Ada banyak problem harus dihadapi kaum ibu rumah tangga di ruang domestik seperti menjalani rutinitas yang menjenuhkan sehari-hari, harus merawat dan membesarkan anak 24 jam, termasuk tidak ada jobdesk yang definitif dalam melakoni kerja keseharian (kerap harus menjadi supermom dengan beban fisik, ekonomi yang besar). Untuk keluar dari tekanan itulah, tidak sedikit ibu rumah tangga pada akhirnya mencari pelampiasan dengan mengisi waktu luang dengan mengaktifkan kegiatan bersifat prokreatif termasuk dengan bermedia sosial.
Menurut riset perusahaan media asal Inggris We Are Social yang bekerja sama dengan Hootsuite dalam laporan berjudul “Essential Insights Into Internet, Social Media, Mobile, and E-Commerce Use Around The World” (30/1/2018), rata-rata orang Indonesia menghabiskan tiga jam 23 menit sehari untuk mengakses media sosial.
Sebanyak 120 juta orang Indonesia menggunakan perangkat mobile, seperti smartphone atau tablet untuk mengakses media sosial dengan penetrasi 45%. Aplikasi yang paling banyak diunduh berurutan adalah WhatsApp, Facebook, Instagram, dan Line. Facebook menjadi media sosial paling banyak dikunjungi dengan capaian lebih dari 1 miliar juta pengunjung per bulan.
Personal Branding
Data di atas menunjukkan tidak sedikit kaum perempuan termasuk di dalamnya ibu-ibu yang menjadikan media sosial sebagai ajang untuk membangun dunianya sendiri demi melepaskan diri dari kepenatan sekaligus merekatkan relasi dan pertemanan. Menurut Antony Mayfield (What Is Social Media, 2008) media sosial merupakan ruang di mana orang-orang saling berinteraksi, membagi ide, bekerja sama, berteman, dan berkolaborasi untuk menciptakan komunitas.
Dengan kecepatan informasi yang bisa diakses dalam hitungan detik, orang-orang bisa memuaskan dahaganya untuk mengaktualisasi diri, termasuk menciptakan personal branding. Tren penggunaan medsos di kalangan ibu rumah tangga selain sekadar membangun relasi dan komunitas, juga ingin menciptakan image atau personal branding, misalnya ingin direkognisi sebagai perempuan yang terbuka terhadap pergaulan, perkembangan informasi, ingin dicitrakan sebagai sosok feminin mampu mengurus rumah tangga, membahagiakan anak-anak dan suami, serta lainnya.
Di sinilah kerap kali ruang medsos disalahgunakan. Karena tekanan personal branding itu supaya tidak dibilang introvert, tidak gaul, kaum ibu mudah sekali tergoda membuat dan menyebarkan secara cepat kabar-kabar hoaks ke teman, komunitas, kerabat, dan sebagainya. Semua itu dilakukan tanpa dibarengi daya kritis dan kemampuan memverifikasi kebenaran pada sumber informasi yang terpercaya.
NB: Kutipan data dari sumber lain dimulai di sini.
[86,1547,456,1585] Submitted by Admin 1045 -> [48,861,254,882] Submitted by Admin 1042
Keseriusan Polri mengejar dan menangkap para pemilik akun penyebar hoaks menjadi alarm bagi masyarakat terutama kaum perempuan untuk lebih bijak dan dewasa menggunakan medsos. Bangunlah sikap kritis dengan budaya fact check saat menerima informasi sebelum dibagi dan disebarluaskan. Kaum perempuan dituntut menunjukkan diri sebagai sosok peneduh dan pencair ketegangan terlebih di tengah atmosfer persaingan politik yang makin memanas saat ini.
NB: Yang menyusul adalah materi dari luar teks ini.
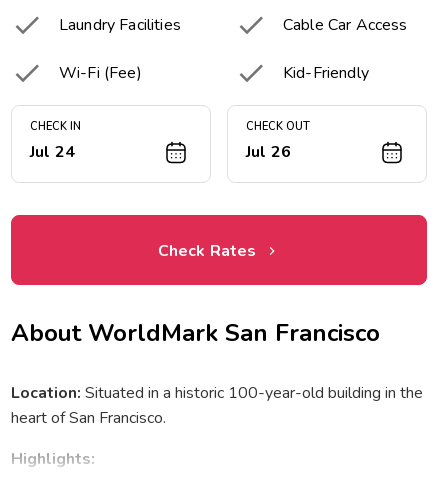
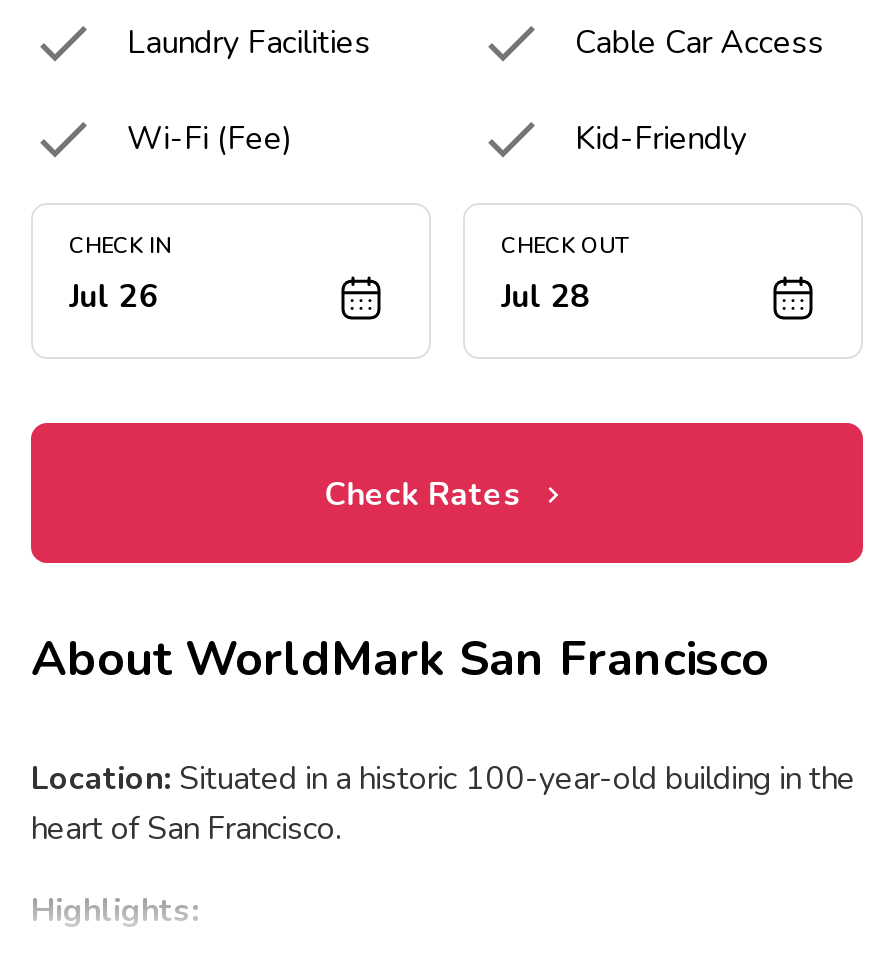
[30,141,75,163] Jul 24 -> [69,276,159,320] Jul 26
[246,141,291,163] Jul 26 -> [501,276,591,320] Jul 28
Ini sebagai bentuk kepedulian dan tanggung jawab menjaga kohesivitas sosial, berbangsa, dan bernegara. Kaum perempuan harus membuktikan bahwa penganugerahan Ratna Sarumpaet sebagai simbol Ibu Hoaks Indonesia oleh Lembaga Pemilih Indonesia (6/10/2018) tidak mencerminkan wajah ibu-ibu Indonesia yang sesungguhnya. Semoga!